Встречать их вышел Рудик. Он помог отнести в дом сумки с продуктами и снаряжение для охоты.
– Солидно, – сказал Вербицкий, когда они зашли в «избушку».
Это был огромный сруб, разделенный перегородками на несколько вместительных комнат. Самая большая – нечто вроде горницы, только вместо русской печи – камин, отделанный чеканкой. В нем яростно пылал огонь.
На стенах висели шкуры медведя и крупного лося, рога которого были прибиты над входом. На полу лежал грубый палас. Из мебели – лишь простой стол и тяжелые стулья из толстых досок.
Рудик выдал всем тулупы и валенки, что привело Вику в восторг.
– Можем играть трагедию, – заметил Глеб, когда они облачились в тулупы.
– Что ты имеешь в виду? – спросила Вика.
– По-гречески «козел» – «трагос», – объяснил Глеб. – В Древней Греции во время праздников, или дионисий, как их называли, актеры разыгрывали представления. Одеты они были в козлиные шкуры. Отсюда и пошло название – трагедия.
– Так это же овчина! – засмеялся Семен Матвеевич, одергивая на сыне тулуп.
– Да? – смутился Глеб и поправился с улыбкой: – Что ж, мы можем разыграть русскую трагедию. Не в козлиных, а в бараньих шкурах.
Ярцев-старший повел всех посмотреть баню, которая сто яла на самом краешке берега. А дальше простиралось плоское блюдо озера. До противоположного берега было километра три.
– Русская баня – это хорошо, – одобрительно отозвался Николай Николаевич, осмотрев предбанник, парилку и самоварную. – А то в Москве все помешались на саунах… И что прямо у воды, тоже здорово! Попарился – и сразу бултых в озеро!
– Так и задумано, – кивнул Семен Матвеевич. – У меня тут в августе отдыхал Элигий Петрович…
– Соколов? – удивился Вербицкий.
– Начальник управления? – уточнила Вика.
– Он самый, – ответил довольный Ярцев-старший. – Был в полном восторге от баньки.
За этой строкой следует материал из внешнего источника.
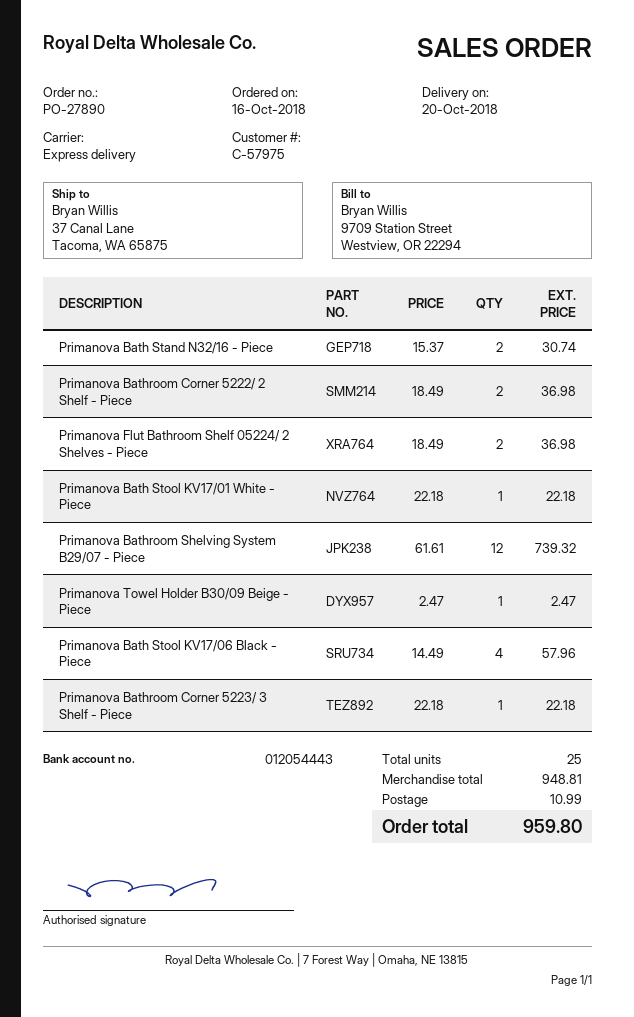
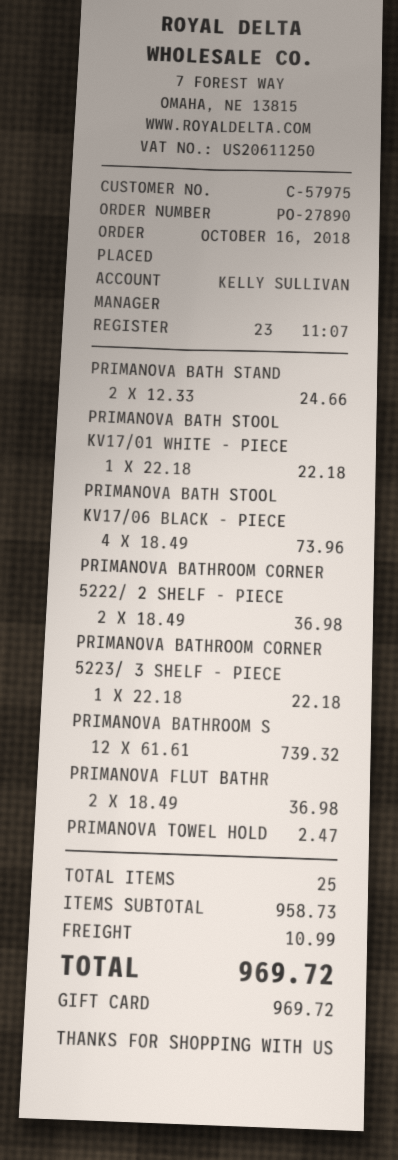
Primanova Bath Stand N32/16 - Piece: 2 x 15.37 = 30.74 -> 2 x 12.33 = 24.66
Primanova Bath Stool KV17/06 Black - Piece: 4 x 14.49 = 57.96 -> 4 x 18.49 = 73.96
subtotal: 948.81 -> 958.73
total: 959.80 -> 969.72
– Кстати, – сказал Глеб, – знаете, как в России многие раскусили, что Лжедмитрий чужестранец?
– Интересно, – повернулся к нему Вербицкий.
– Потому что он не любил баню, – объяснил Глеб. – Об этом писал знаменитый ученый и путешественник Адам Эльшлегер, известный больше под именем Олеарий.
– Действительно, перефразируя Гоголя, – какой русский не любит баню! – засмеялся Николай Николаевич. Он посмотрел на солнце и предложил: – Ну, Матвеич, махнем в лес? А то светило скоро закатится.
– Я готов!
Взяв ружье и приладив к валенкам лыжи, они отправились в лес, сопровождаемые возбужденной собакой.
Вика, чтобы не терять времени даром, тут же устроилась на берегу озера с этюдником. Глеб наблюдал за ее работой. На бумагу ложились быстрые линии, штрихи, складываясь постепенно в пейзаж, который Ярцев видел перед собой. Девушка молчала.
– Не мешаю? – на всякий случай спросил Глеб.
– Нисколько… Даже люблю поговорить, когда пишу, – откликнулась Вика.
– Послушай, а тебе не будет скучно на Новый год с…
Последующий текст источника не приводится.